Available data:
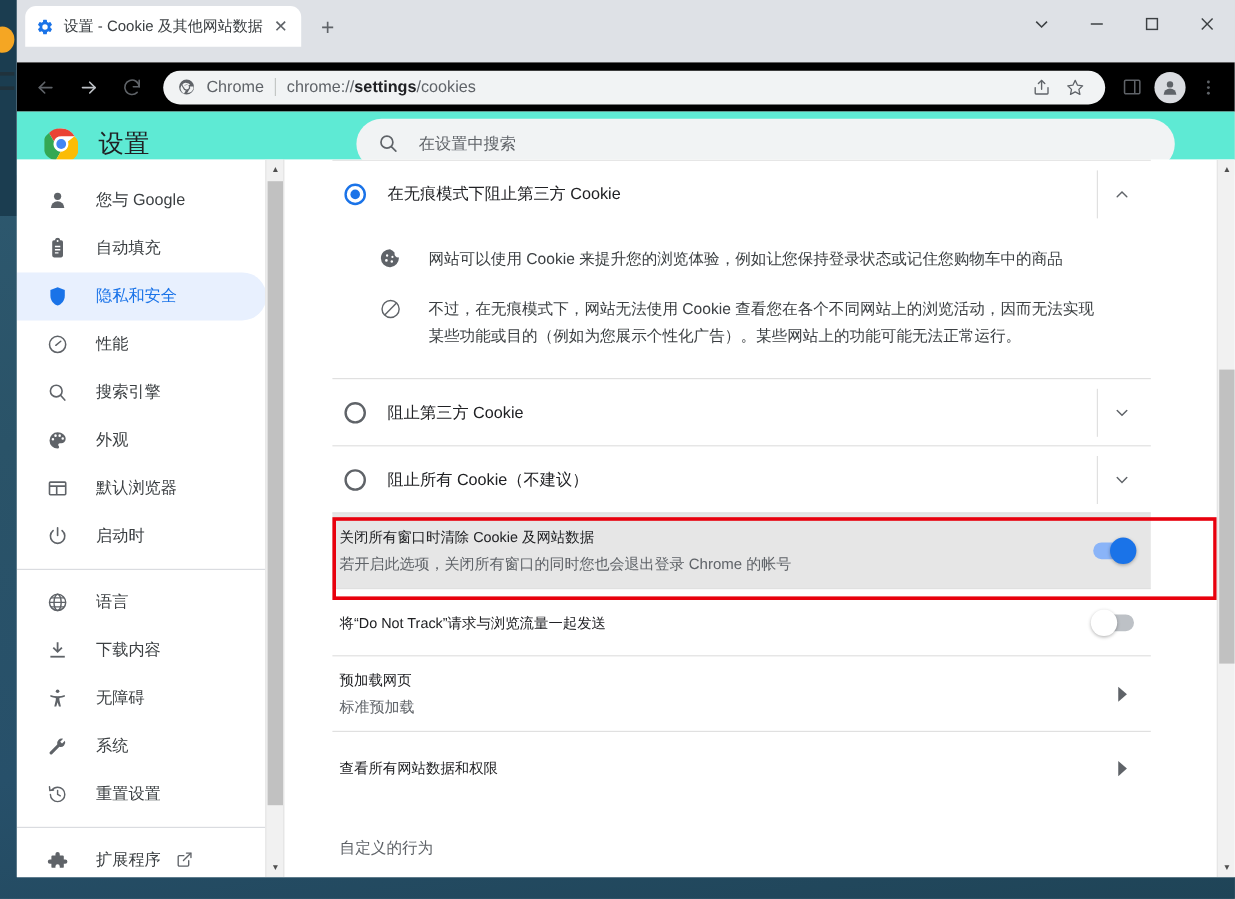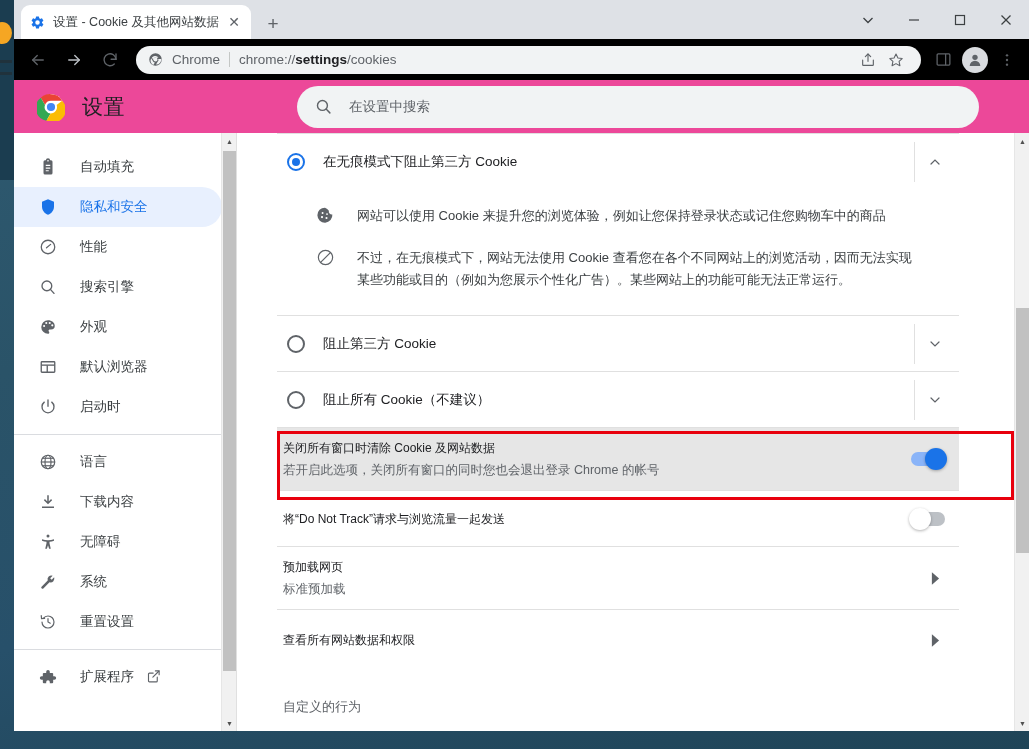--- a/index.html
+++ b/index.html
@@ -36,7 +36,7 @@
   }
   
   #tabstrip{
-    position:relative;height:39px;background:#dee1e6;
+    position:relative;height:52px;background:#dee1e6;
   }
   #tab{
     position:absolute;left:7px;top:5px;height:34px;width:230px;

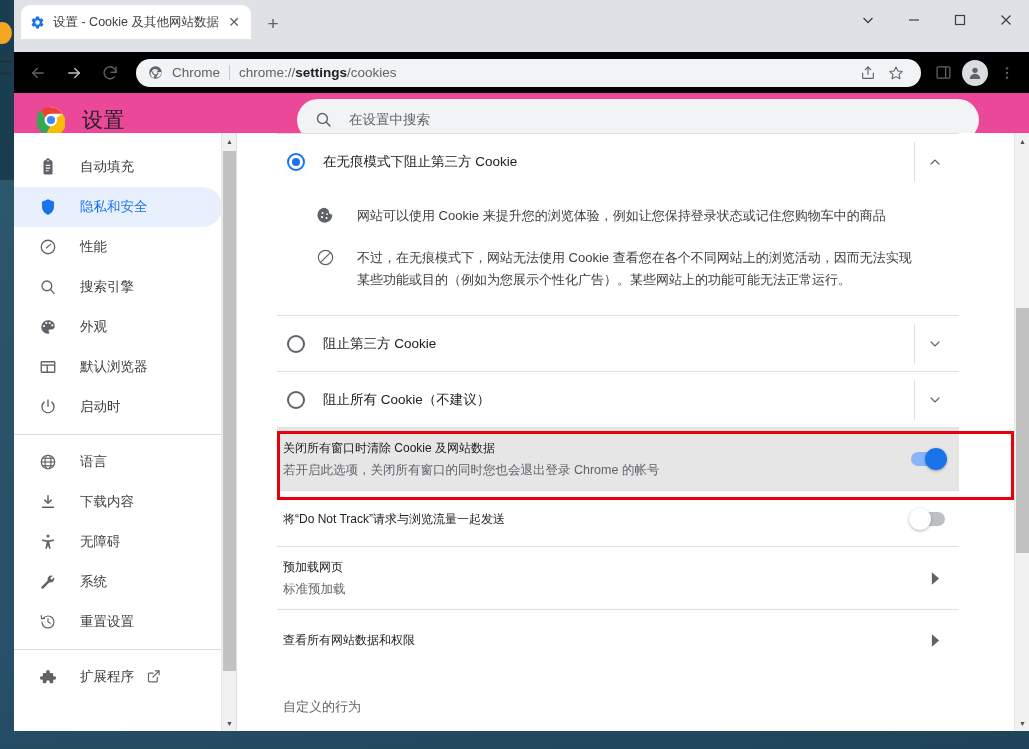--- a/index.html
+++ b/index.html
@@ -97,7 +97,7 @@
 
   
   #settings-header{
-    height:53px;background:#ec4899;display:flex;align-items:center;
+    height:53px;background:#5eead4;display:flex;align-items:center;
     position:relative;
     text-align:center;
   }

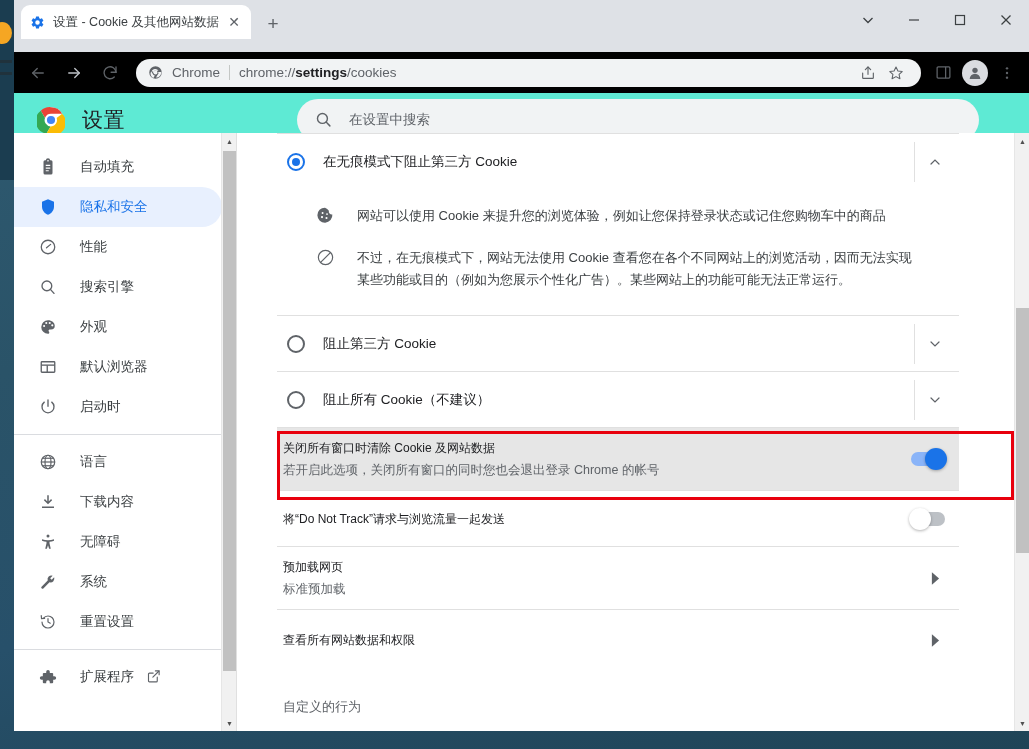--- a/index.html
+++ b/index.html
@@ -379,6 +379,15 @@
 
     <div id="sidebar">
 
+      <div class="nav-item">
+        <span class="ni-icon">
+          <svg width="18" height="18" viewBox="0 0 24 24" fill="currentColor">
+              <circle cx="12" cy="7.5" r="4"></circle>
+              <path d="M4.5 20.5a7.5 7.5 0 0115 0z"></path>
+            </svg>
+        </span>
+        <span class="ni-label">您与 Google</span>
+      </div>
 
       <div class="nav-item">
         <span class="ni-icon">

Exercise description: Give the data again exactly as it stands, apart from the pictures.

Finished task:
--- a/index.html
+++ b/index.html
@@ -36,7 +36,7 @@
   }
   
   #tabstrip{
-    position:relative;height:39px;background:#dee1e6;
+    position:relative;height:52px;background:#dee1e6;
   }
   #tab{
     position:absolute;left:7px;top:5px;height:34px;width:230px;

--- a/index.html
+++ b/index.html
@@ -97,7 +97,7 @@
 
   
   #settings-header{
-    height:53px;background:#ec4899;display:flex;align-items:center;
+    height:53px;background:#5eead4;display:flex;align-items:center;
     position:relative;
     text-align:center;
   }

--- a/index.html
+++ b/index.html
@@ -379,6 +379,15 @@
 
     <div id="sidebar">
 
+      <div class="nav-item">
+        <span class="ni-icon">
+          <svg width="18" height="18" viewBox="0 0 24 24" fill="currentColor">
+              <circle cx="12" cy="7.5" r="4"></circle>
+              <path d="M4.5 20.5a7.5 7.5 0 0115 0z"></path>
+            </svg>
+        </span>
+        <span class="ni-label">您与 Google</span>
+      </div>
 
       <div class="nav-item">
         <span class="ni-icon">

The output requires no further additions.